The committee itself cannot be blamed for the narrow terms of reference, for it was merely asked to consider what adjustment should be made in the present earnings limits. The possibility of querying the retirement principle and thus of considering the abolition of the limit was denied them. Perhaps the Minister of Pensions and National Insurance and his advisers forgot that Lord Beveridge himself was not disposed to defend the earnings limit when it was last considered officially by the Phillips Committee some eighteen months ago.

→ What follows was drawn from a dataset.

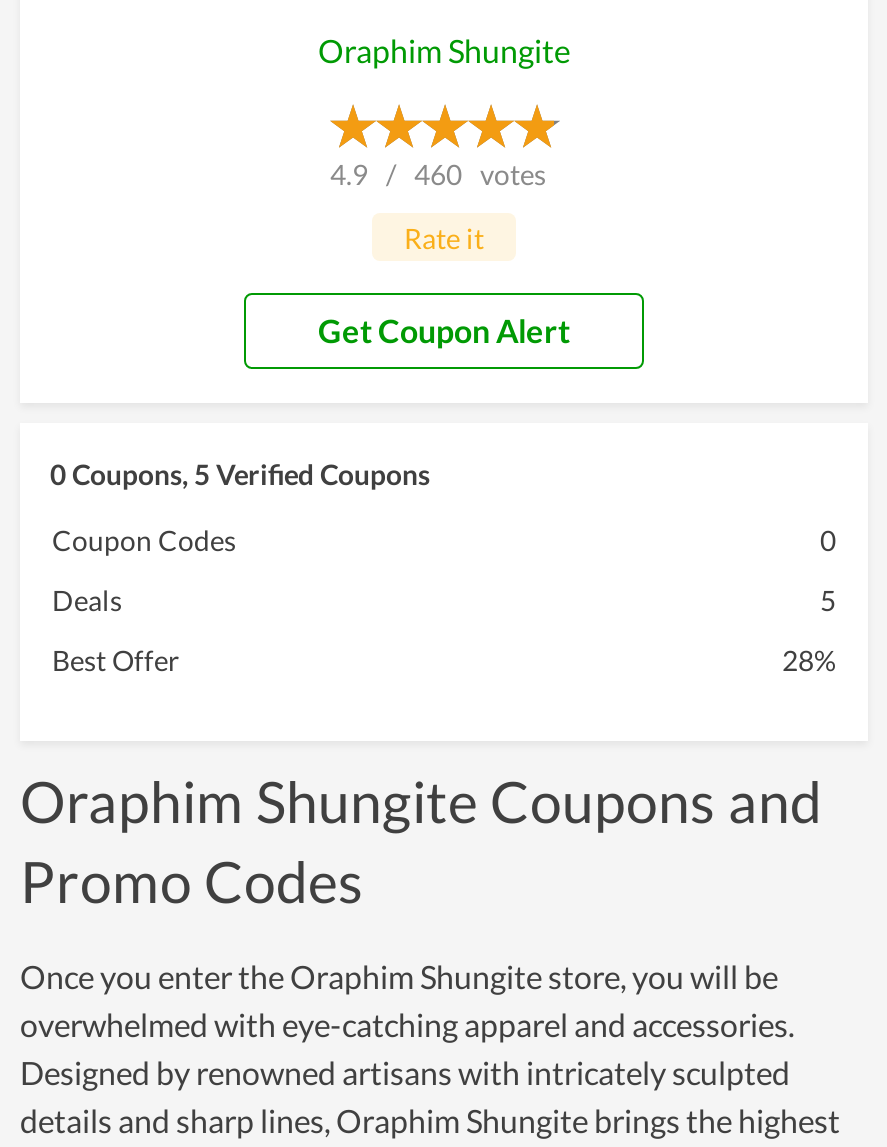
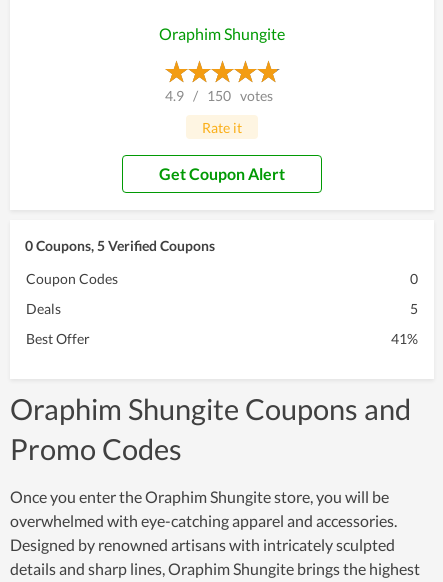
- 4.9 / 460 votes
+ 4.9 / 150 votes

- 28%
+ 41%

The details of the earnings limit are well known but the implications of it are not. From the point of view of equity there are serious anomalies which are difficult to rectify while economic considerations demand its immediate abolition. So far as equity is considered the fact that a retired person has his pension reduced by 1s for every 1s earned over £2 (£3 in the case of a widow) means that he or she is subjected to what is a marginal rate of tax of 100 per cent until the pension or benefit disappears. This tax is not an income tax; it is an earnings tax. Thus a retired person within the meaning of the National Insurance Acts who draws say £1 per week as the owner of rented property and a further £2 a week in gainful employment does not have his pension reduced but a person deriving the same income of £3 from gainful employment alone will have his pension reduced by £1 a week.
Anomalies
Again, no account is taken of fluctuations in earnings over the year: the limit is applied strictly on a weekly basis. A pensioner who takes a seasonal job and earns, say, £4 a week for three months will forfeit his pension for that period, but a man earning £2 a week for six months, the same aggregate sum, will lose nothing. In days when generous tax allowances are granted to industrial pension schemes and are promised to self-employed persons it seems anomalous to impose an earnings limit on a State retirement pension but not on industrial or Civil Service pensions - a point which Professor Titmuss and Miss Spelman stress in their brief note of dissent to the report.
The case in equity for the continuation of the earnings limit is not really discussed in the report, although some consideration is given to the question of averaging.